KARACHI, Nov 1: Speakers at a meeting here on Friday demanded that a master plan for the city be prepared after having consultations with all the stakeholders, and then it be strictly implemented.
They were speaking at the meeting where a panel discussion on “Managing Karachi’s Land use: The Way Ahead,” organized jointly by the Shehri — the Citizens for a Better Environment, and a German NGO, the Friedrich Naumann Foundation.
The speakers said unless an umbrella master plan document that provided for the city’s management, development and growth was not prepared, notified and strictly enforced, it would be extremely difficult to reverse the deterioration in the physical and natural environment of the city.
They also demanded that comprehensive laws be formulated and that the discretionary powers of government functionaries be abolished, as mostly these discretionary powers were misused to favour a few individuals.
They also demanded that information regarding government land and its use be made public so that when some land was put to wrong use, the area residents could easily know about it and raise their voice against the violation.
Barrister Qazi Faez Isa of the Shehri called for restoration of the Karachi Building Control Authority’s Oversee Committee which comprised technocrats and concerned citizens and monitored the working of the KBCA.
He also called for repeal of the Sindh Regulation and Control (Use of Plots and Construction of Buildings) Ordinance, under which all buildings constructed illegally could be regularized.
A former director-general of the Karachi Development Authority, Brig Zaheer Kadri (retd), referred to the allegations levelled against the KDA/KBCA, and said organizations would be as corrupt as the people running it were corrupt or otherwise. He said during his tenure he had sacked at least three controller of buildings.
He said a few months back the former chief controller of buildings (CCOB) had refused to oblige a builder despite phone calls from one of the most powerful men in the country who wanted to oblige his golf-playing buddy. He said he had asked the governing body members to extend support to the CCOB, but unfortunately they did not do so.
Arif Hassan said master plan be made keeping in view the ground realities and after reaching at a consensus among all the stakeholders.
Nooruddin Ahmed of the Pakistan Engineering Council said honest government officers were mostly under pressure from the rulers to carry out illegal orders, so after some time many of these honest people also began accepting bribes, because they felt that they were doing illegal work anyway so why should not they make some money out of it also.
Farooq Zaman of the Association of Builders and Developers said the government charged the land use change fees, but it did not spend these on the area from where these were generated.
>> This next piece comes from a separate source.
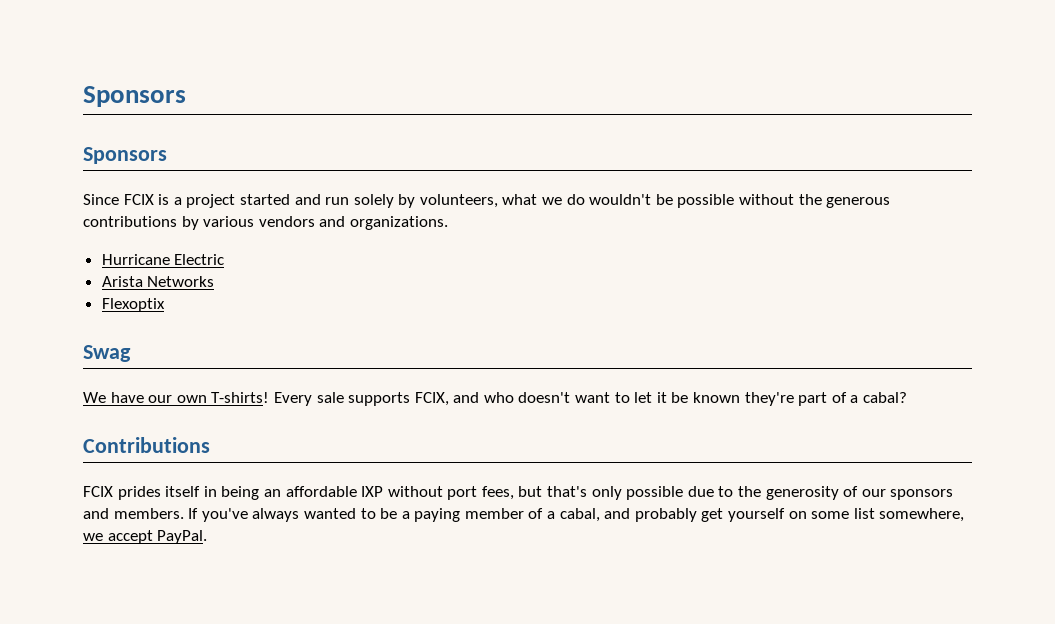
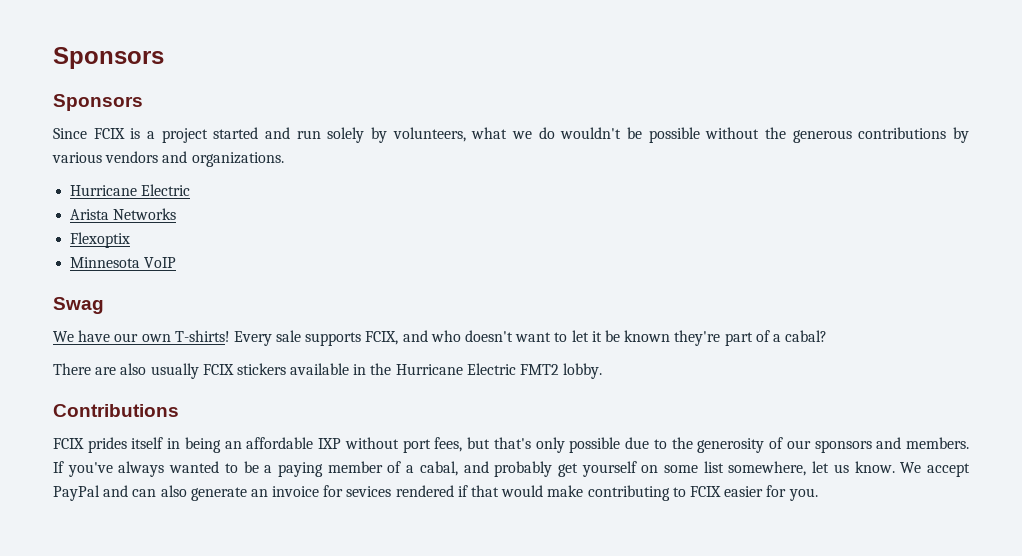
(165, 305) none -> [70,257,177,268] // Minnesota VoIP
(907, 397) none -> [53,363,603,379] // There are also usually FCIX stickers available in the Hurricane Electric FMT2 lobby.
[83,530,208,544] we accept PayPal. -> [812,461,971,477] [53,485,818,501] let us know. We accept PayPal and can also generate an invoice for sevices rendered if that would make contributing to FCIX easier for you.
This adversely affected infrastructure resulting in hardships to the people. He said if the fees charged were used to upgrade and expand infrastructure in the same area there would be no problems.
Prof Nauman said land was considered a saleable commodity, not a social or community asset. He said Karachi used to be one of the cleanest cities in Asia before partition, but afterwards because of a rapid increase in population the infrastructure could not keep pace with it.
Tariq Rasool of the Pakistan Council of Architects and Town Planners (PCATP) said allegations of illegalities had been brought against more than 20 architects, but inquiries conducted by the PCATP revealed that only four or five of them were guilty.
Ahmed Parekh said if public representatives were given powers, they could solve most of the problems.
Khatib Ahmed, Ronald deSouza and others also spoke at the programme conducted by Mehreen Khan.